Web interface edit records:
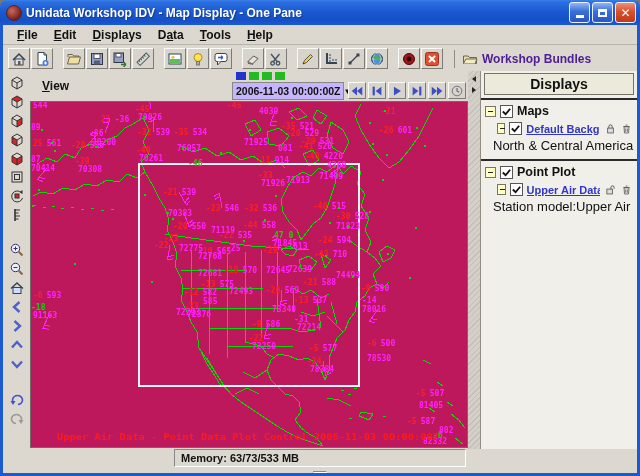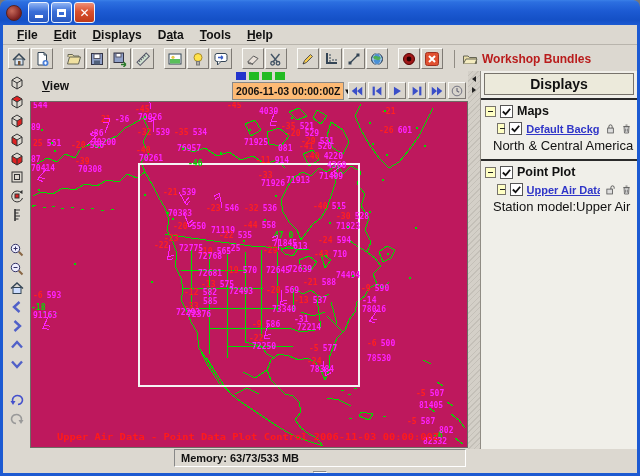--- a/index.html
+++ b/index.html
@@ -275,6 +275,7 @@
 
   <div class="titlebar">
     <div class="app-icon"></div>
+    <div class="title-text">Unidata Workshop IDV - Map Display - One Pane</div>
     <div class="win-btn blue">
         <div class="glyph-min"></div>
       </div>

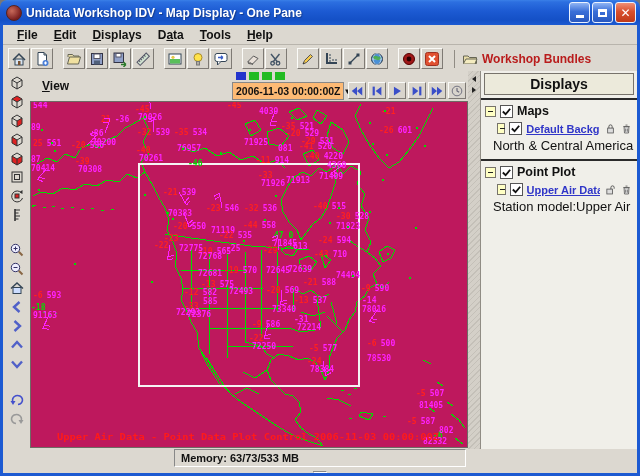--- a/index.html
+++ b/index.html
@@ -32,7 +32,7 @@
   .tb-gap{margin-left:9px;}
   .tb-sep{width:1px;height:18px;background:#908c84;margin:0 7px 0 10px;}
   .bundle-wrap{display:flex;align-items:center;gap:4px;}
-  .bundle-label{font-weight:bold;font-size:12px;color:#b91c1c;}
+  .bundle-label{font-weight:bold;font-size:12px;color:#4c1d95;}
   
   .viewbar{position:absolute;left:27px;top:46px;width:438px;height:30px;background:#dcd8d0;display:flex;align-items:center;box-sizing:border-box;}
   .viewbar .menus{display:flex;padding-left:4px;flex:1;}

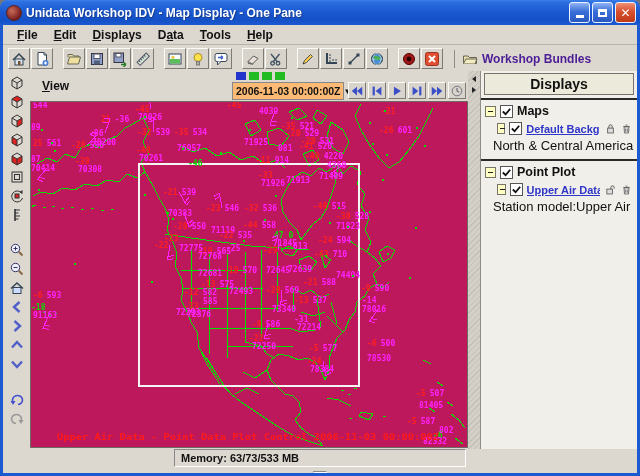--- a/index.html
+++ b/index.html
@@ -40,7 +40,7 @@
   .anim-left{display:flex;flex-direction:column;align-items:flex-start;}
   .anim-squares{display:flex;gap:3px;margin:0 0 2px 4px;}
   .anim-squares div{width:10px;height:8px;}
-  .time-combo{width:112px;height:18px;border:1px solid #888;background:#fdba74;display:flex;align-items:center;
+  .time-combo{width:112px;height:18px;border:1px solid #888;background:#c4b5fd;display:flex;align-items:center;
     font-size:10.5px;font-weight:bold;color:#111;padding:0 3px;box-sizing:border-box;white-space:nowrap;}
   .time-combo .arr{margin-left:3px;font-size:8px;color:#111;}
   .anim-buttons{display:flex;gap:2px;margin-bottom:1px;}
...
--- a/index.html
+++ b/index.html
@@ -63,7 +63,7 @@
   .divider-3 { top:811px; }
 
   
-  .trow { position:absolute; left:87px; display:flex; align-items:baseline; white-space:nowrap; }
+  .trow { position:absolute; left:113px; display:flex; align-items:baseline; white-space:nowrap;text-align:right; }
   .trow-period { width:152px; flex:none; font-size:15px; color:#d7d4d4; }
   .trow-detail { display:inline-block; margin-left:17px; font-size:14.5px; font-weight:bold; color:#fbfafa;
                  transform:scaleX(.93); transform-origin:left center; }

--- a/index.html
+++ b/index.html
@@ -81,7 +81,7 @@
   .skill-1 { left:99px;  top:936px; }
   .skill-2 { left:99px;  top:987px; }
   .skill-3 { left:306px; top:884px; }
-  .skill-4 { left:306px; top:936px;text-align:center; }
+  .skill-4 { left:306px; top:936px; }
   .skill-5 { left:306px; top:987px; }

▸ TASK DESCRIPTION
Among the entries, how many lines carry "text"? Reply with a number and nothing else.

▸ ANSWER FOR THIS EXERCISE
3